⚙️ FEATURE: Managed mode — CLI reads WORKFLOW_ID and wires ServerAPI from environment

## Context

The library ships an abstract `Server` provider so that workflow and task status can be reported to a remote HTTP backend in real time. A working reference implementation lives in `examples/server_flow/server_flow/server.py`.

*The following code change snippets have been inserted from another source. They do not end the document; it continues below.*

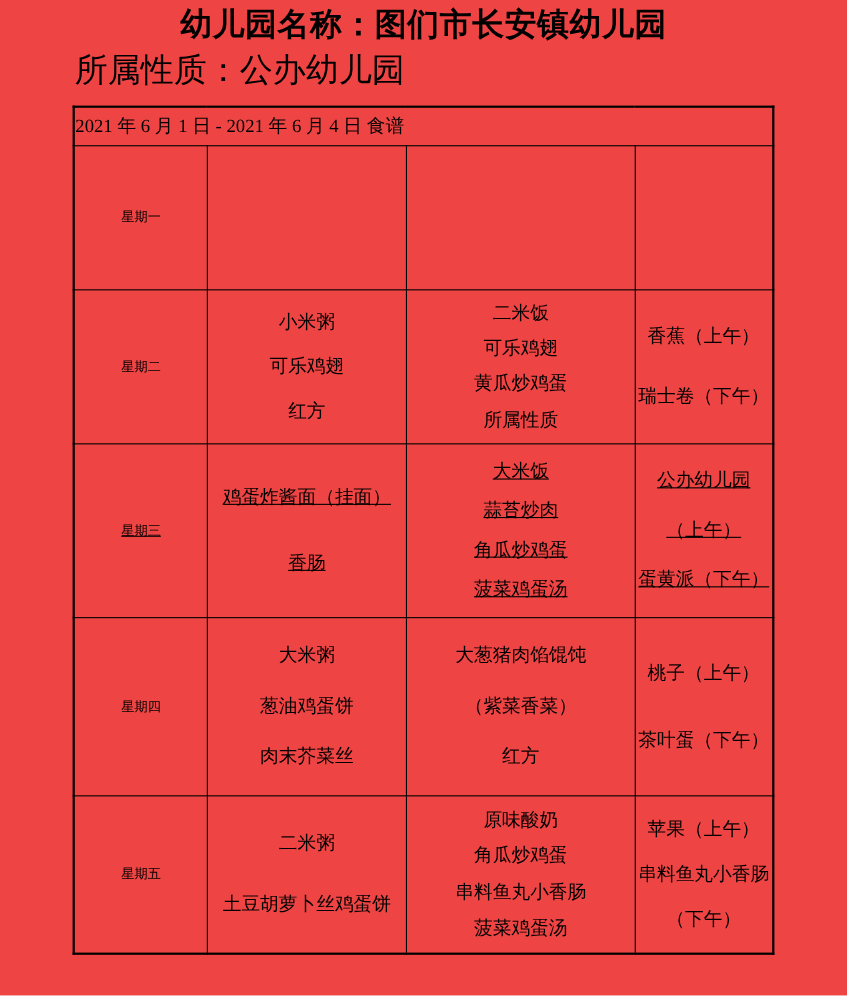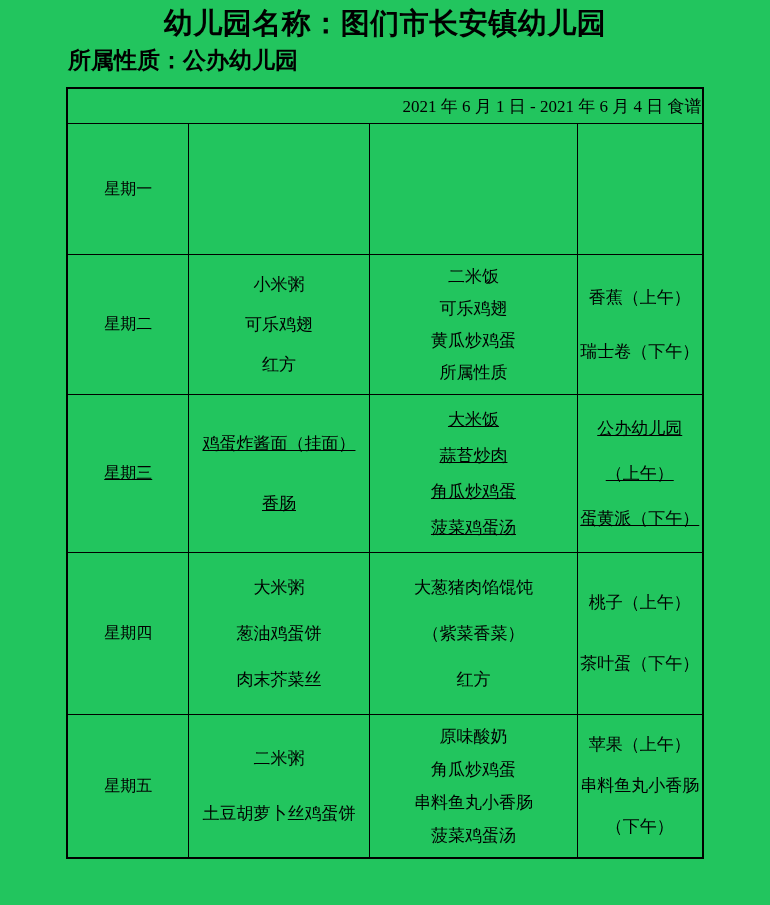"幼儿园名称：图们市长安镇幼儿园" .page { background: #22c55e -> #ef4444 }
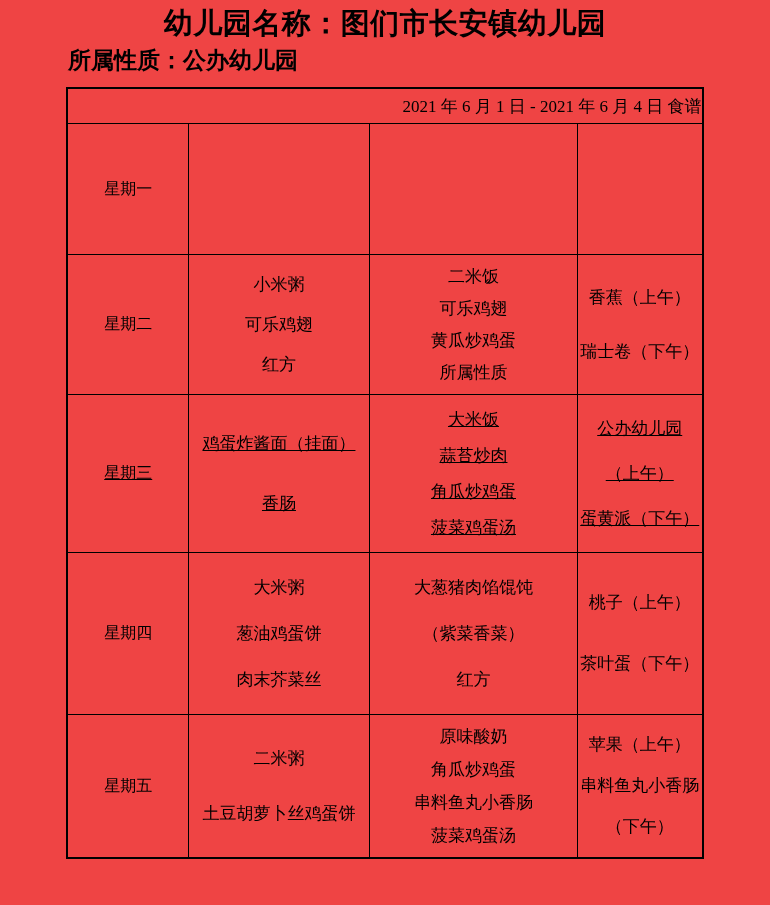"所属性质：公办幼儿园" .info-line { font-size: 23px -> 30px; font-weight: bold -> normal }
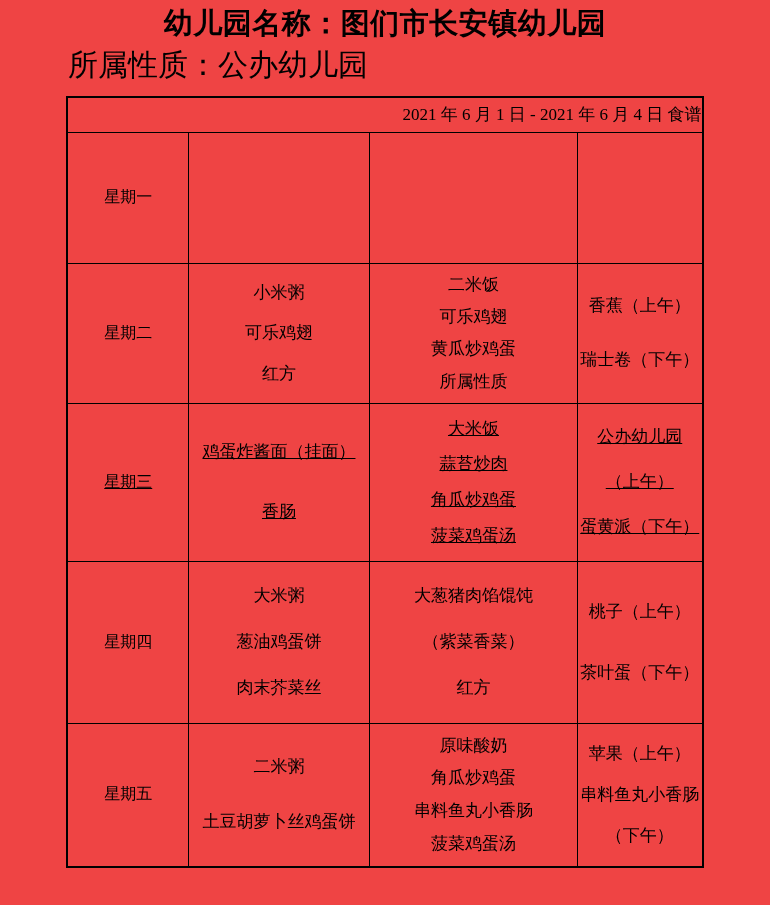"2021 年 6 月 1" table.menu-table td, table.menu-table th { text-align: right -> left }
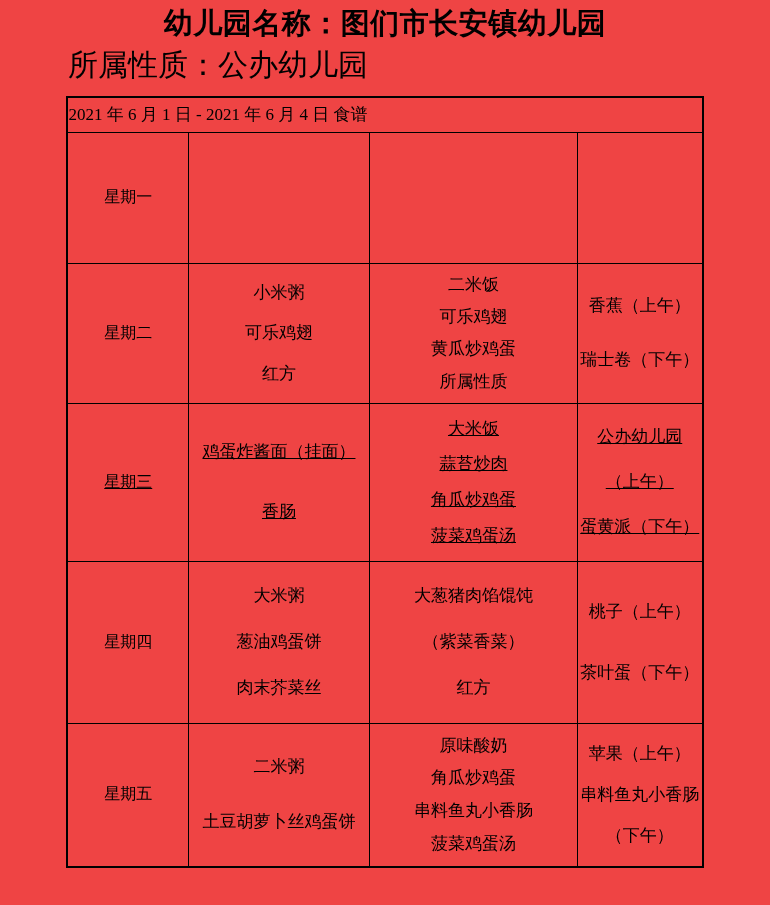"星期一" .day-cell .cell-flex { font-size: 16px -> 12px }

This is enough for a user who writes their own Python entry-point and wires the provider manually. It is **not** enough for a *managed runner* — any orchestrator that launches a container and calls:

```bash
dotflow start --step user_pkg.actions.step_one
```

…expecting status to flow back over HTTP without the user's code having to import anything extra.

A managed runner typically injects these environment variables into the container:

```
SERVER_BASE_URL=https://example.com/api/v1
SERVER_USER_TOKEN=<short-lived token>
WORKFLOW_ID=<UUID already known to the backend>
TASK_ID=<pre-created task row id>
```

For the loop to close, two things have to happen inside that container:

1. **The `DotFlow` instance must use the same `workflow_id` the backend knows about** — otherwise status updates get written to a ghost workflow that the backend never sees.
2. **A `ServerAPI` provider must call back** over HTTP so the remote observer sees `Not started → In progress → Completed` in real time.

Today neither happens automatically. The user would have to hand-roll both for every workflow — which defeats the "connect a repo, click run" UX a managed runner is selling.

---

## Current behaviour (end-to-end trace)

Real container run captured in a managed environment:

- Backend creates a workflow with id `W = 0545d4ca-99d1-4e65-a2eb-90f199773faf`.
- Container is dispatched with the env vars above, including `WORKFLOW_ID=W`.
- `dotflow start --step user_pkg.actions.step_one` runs.
- Logs:
  ```
  INFO [dotflow]: ID 4e5016e5-3f8a-4041-a7b1-c3d9ec6f73b3 - 1 - In progress
  INFO [dotflow]: ID 4e5016e5-3f8a-4041-a7b1-c3d9ec6f73b3 - 1 - Completed
  ```
  The id `4e5016e5-...` is **not** the `W` the backend tracks — it was generated randomly by `DotFlow()`.
- No `PATCH /workflows/{W}/tasks/{tid}` is ever issued because the default `Server` provider is a no-op.
- From the observer's point of view the task stays in its initial state forever while the container has long since exited.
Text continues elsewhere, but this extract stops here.